Line by line, the data below should be set down unchanged, with images excluded.

======== EXTRACTED RECORDS

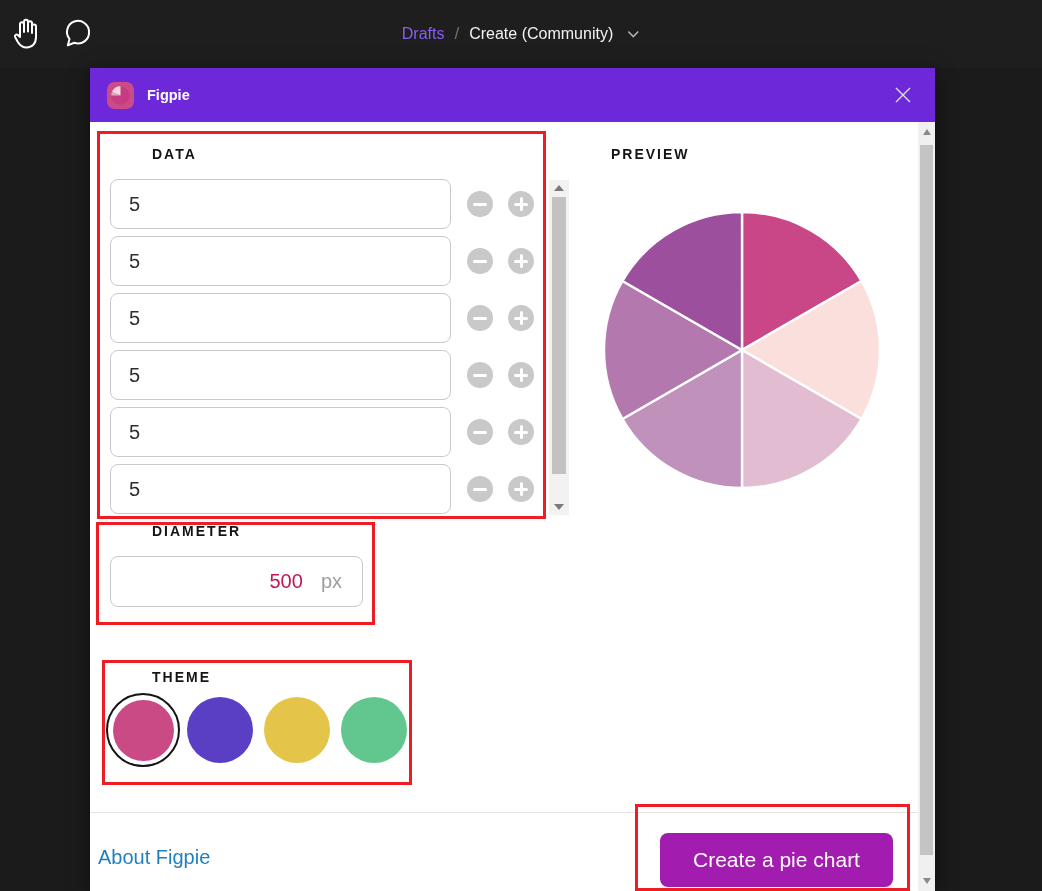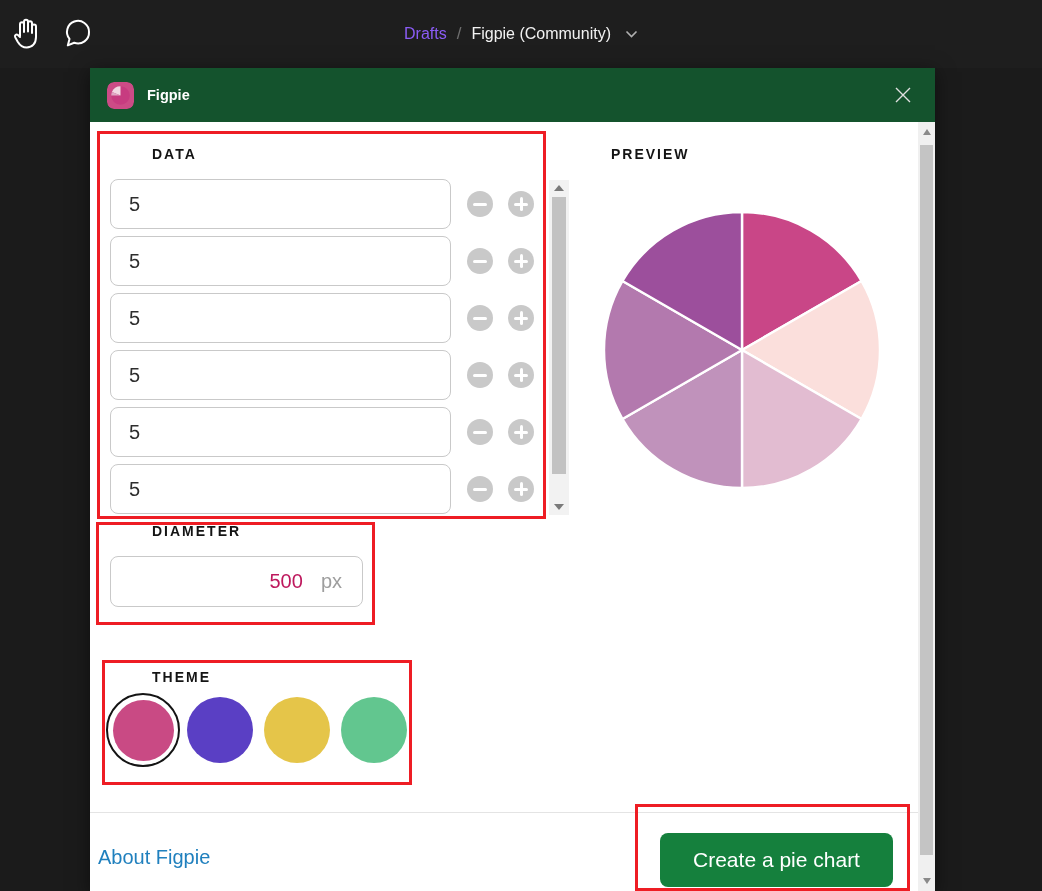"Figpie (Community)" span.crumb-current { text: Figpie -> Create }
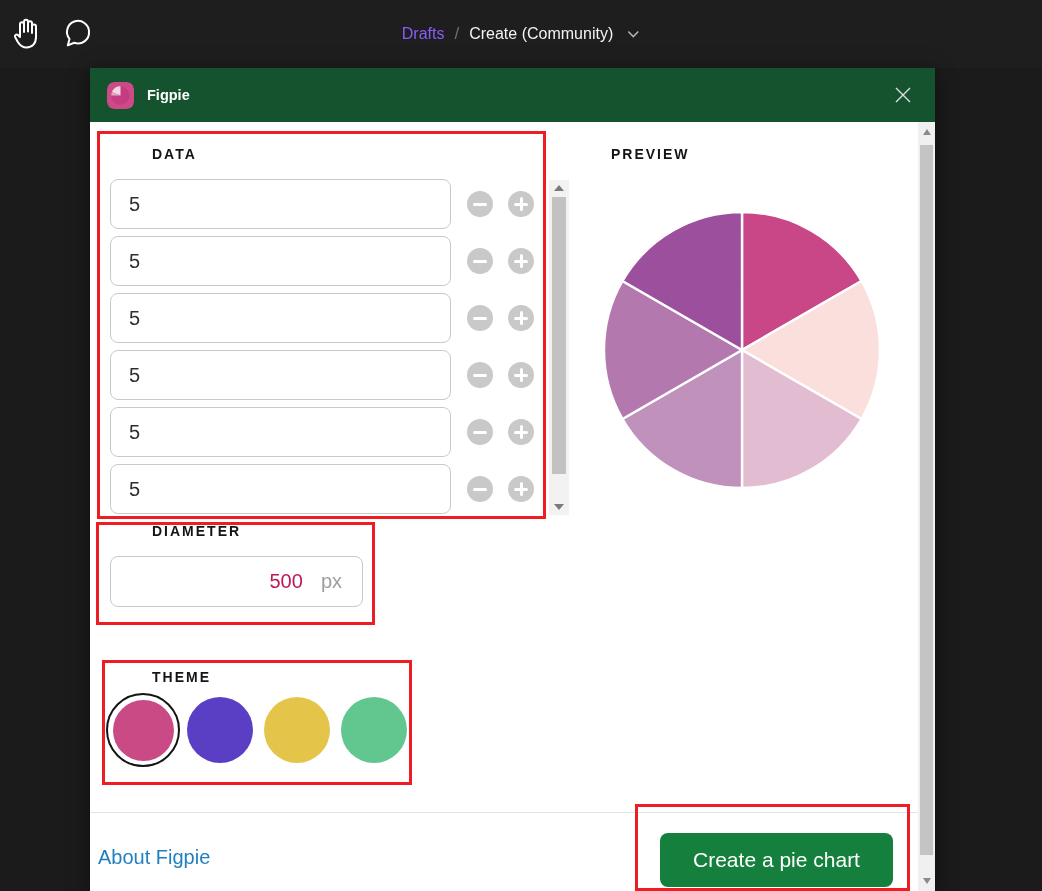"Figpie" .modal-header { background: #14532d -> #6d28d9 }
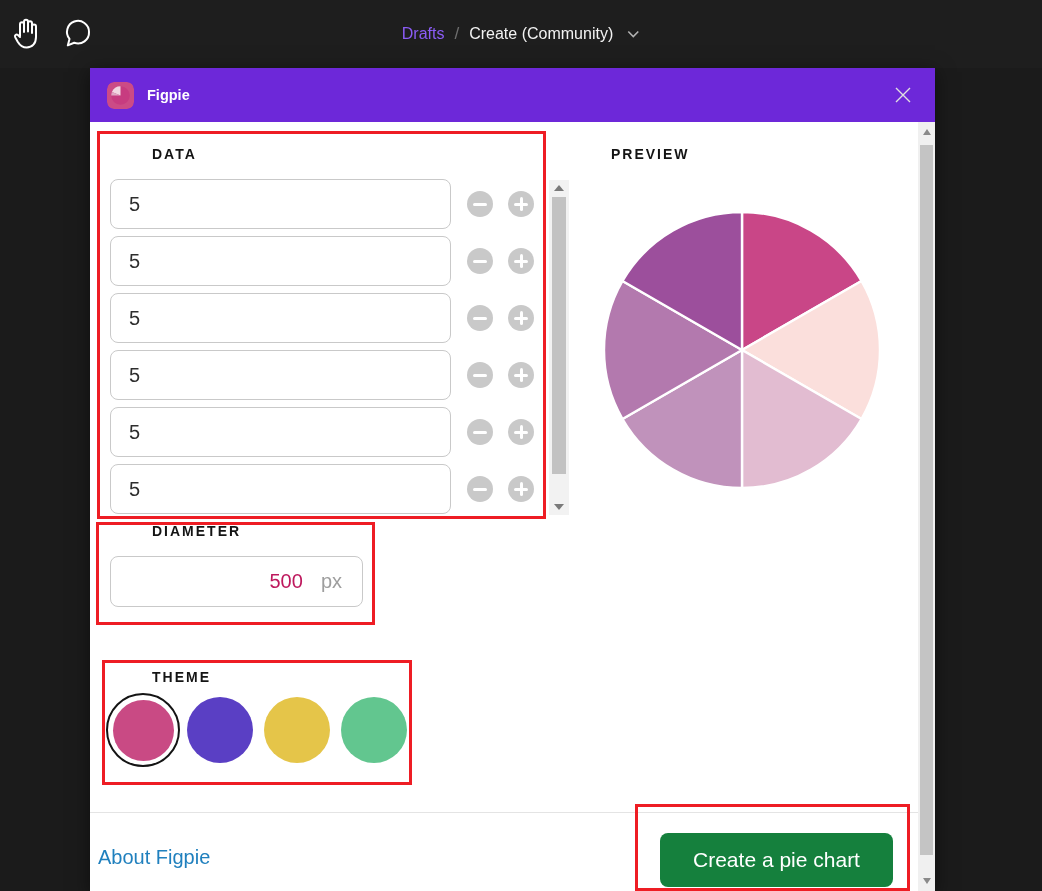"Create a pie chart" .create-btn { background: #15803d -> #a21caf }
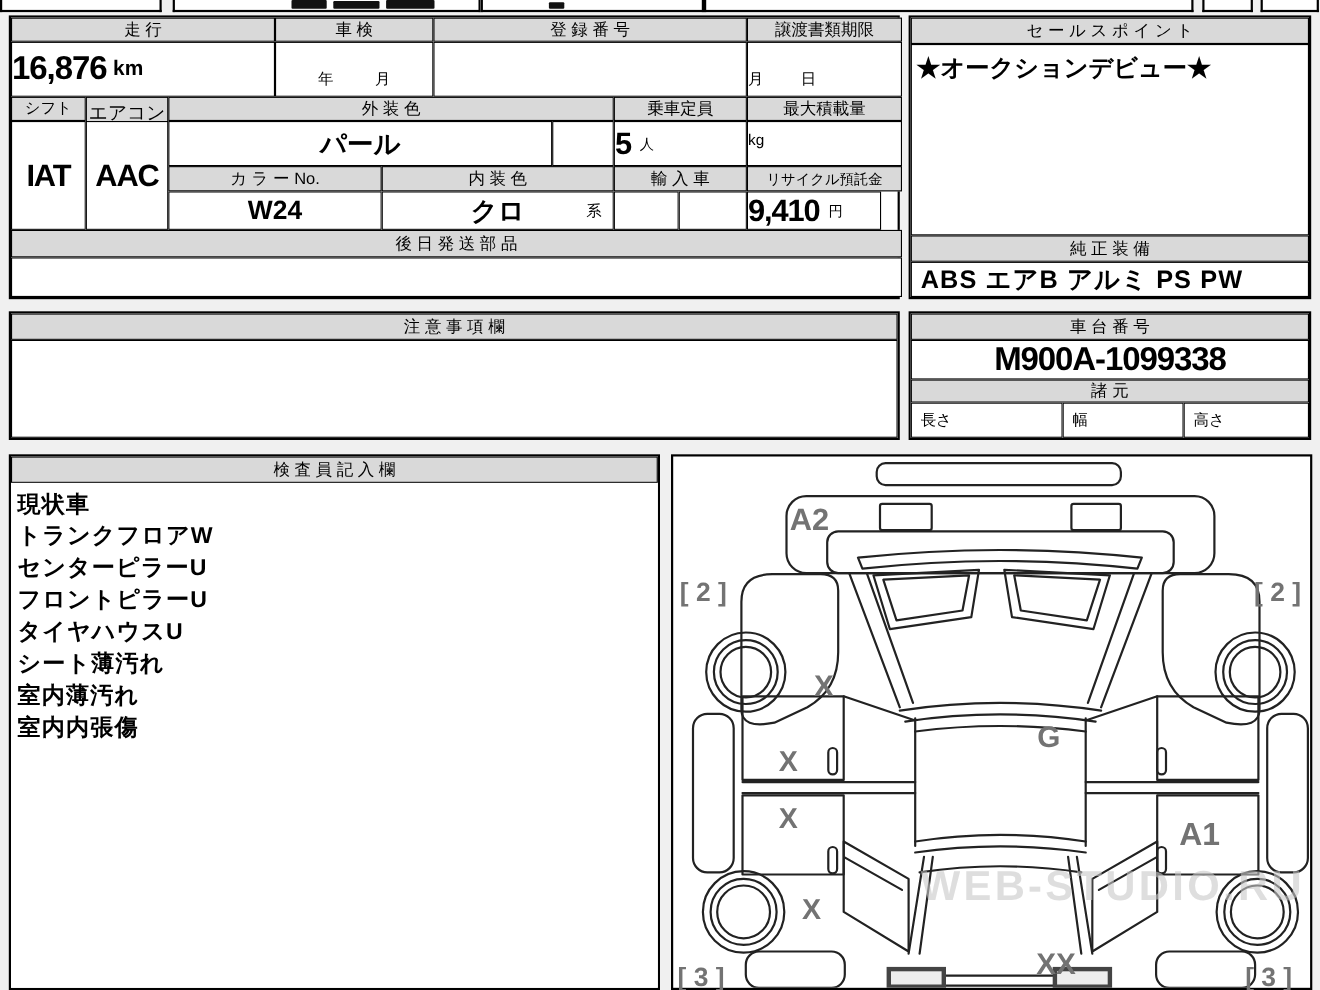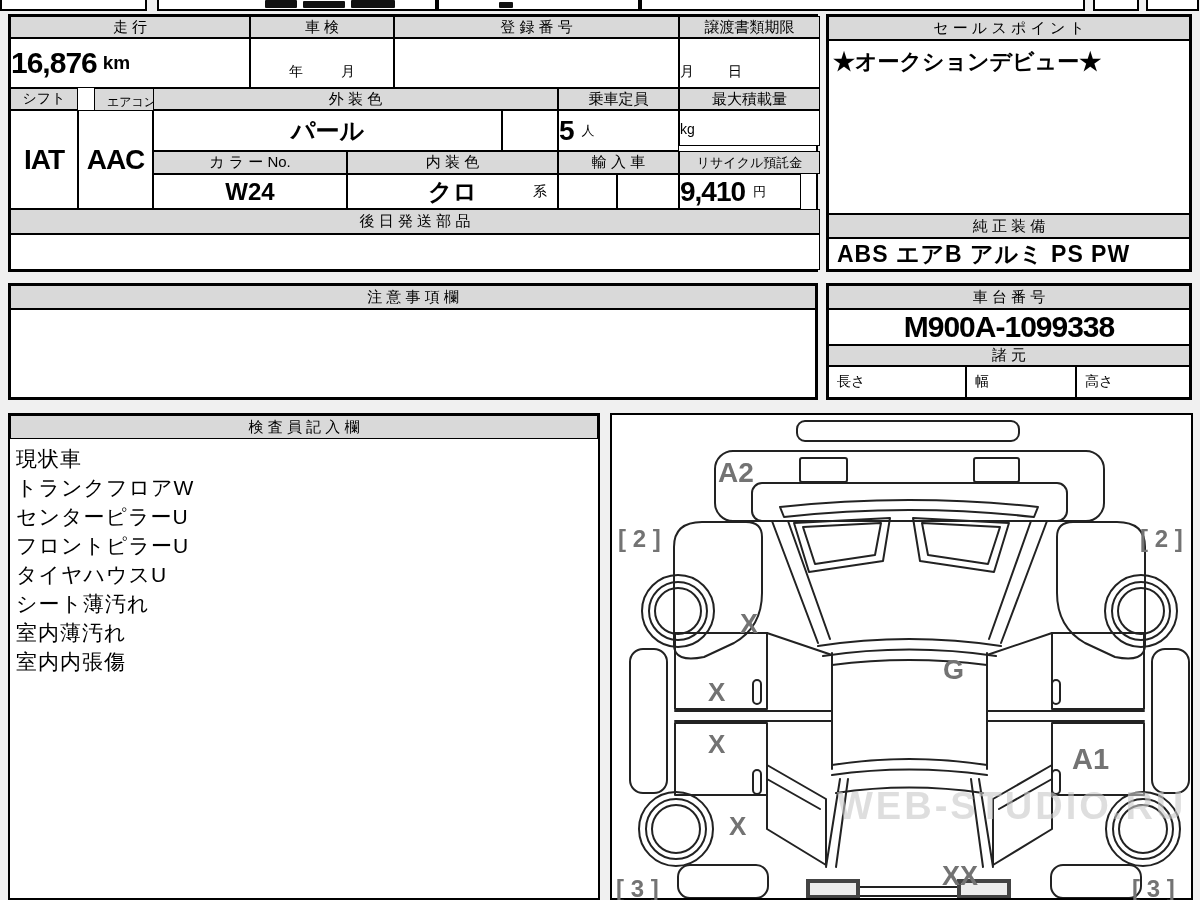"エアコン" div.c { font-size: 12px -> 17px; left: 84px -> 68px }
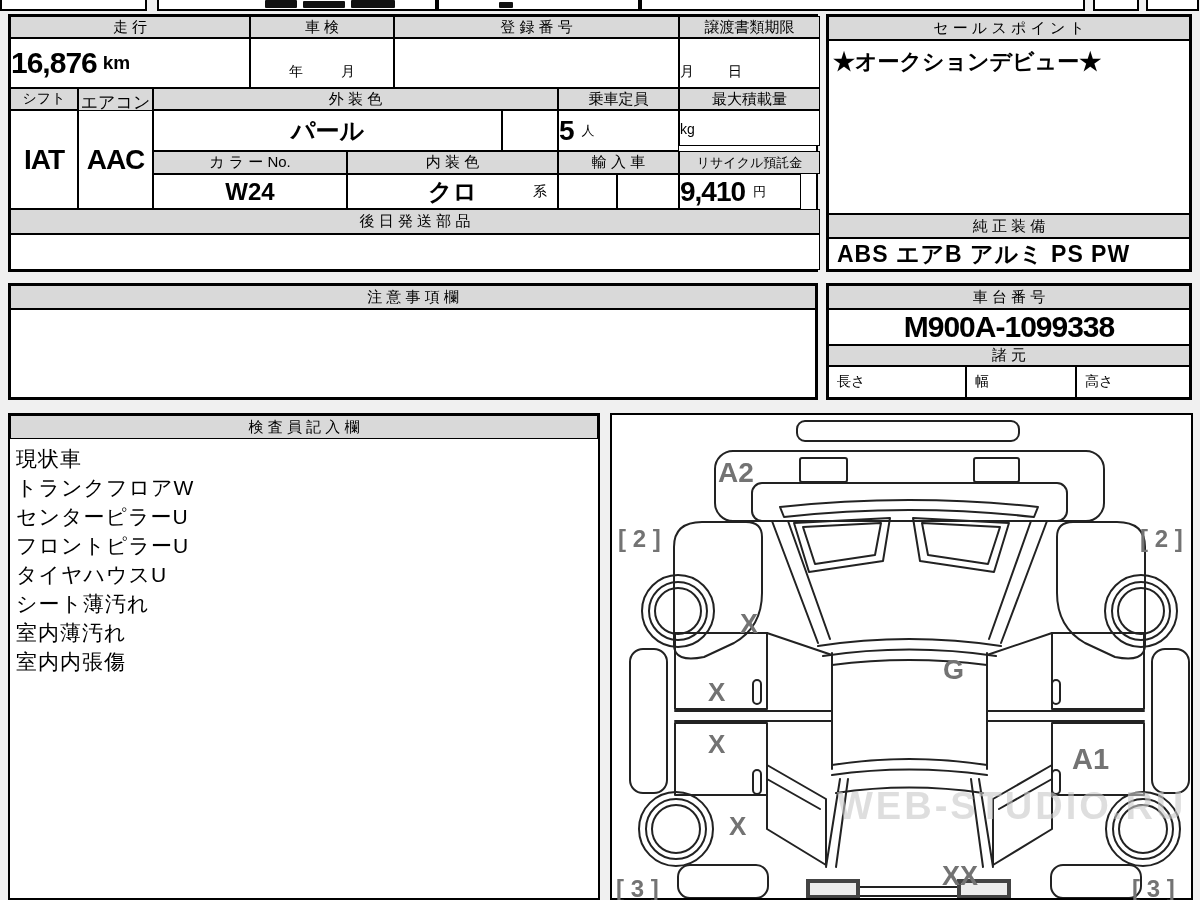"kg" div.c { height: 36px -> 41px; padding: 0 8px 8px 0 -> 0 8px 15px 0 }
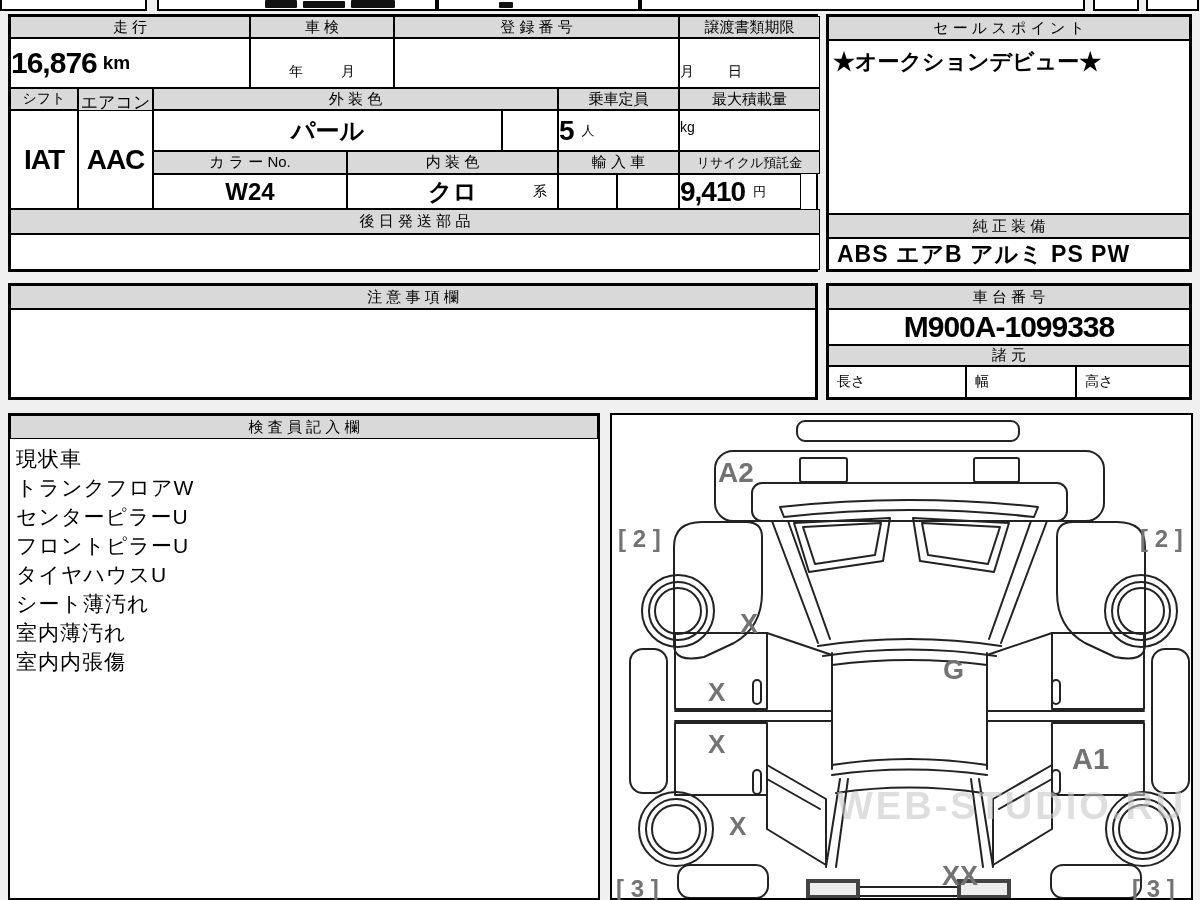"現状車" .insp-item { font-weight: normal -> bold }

================

ANSWER SECTION:
"Figpie (Community)" span.crumb-current { text: Figpie -> Create }
"Figpie" .modal-header { background: #14532d -> #6d28d9 }
"Create a pie chart" .create-btn { background: #15803d -> #a21caf }
"エアコン" div.c { font-size: 12px -> 17px; left: 84px -> 68px }
"kg" div.c { height: 36px -> 41px; padding: 0 8px 8px 0 -> 0 8px 15px 0 }
"現状車" .insp-item { font-weight: normal -> bold }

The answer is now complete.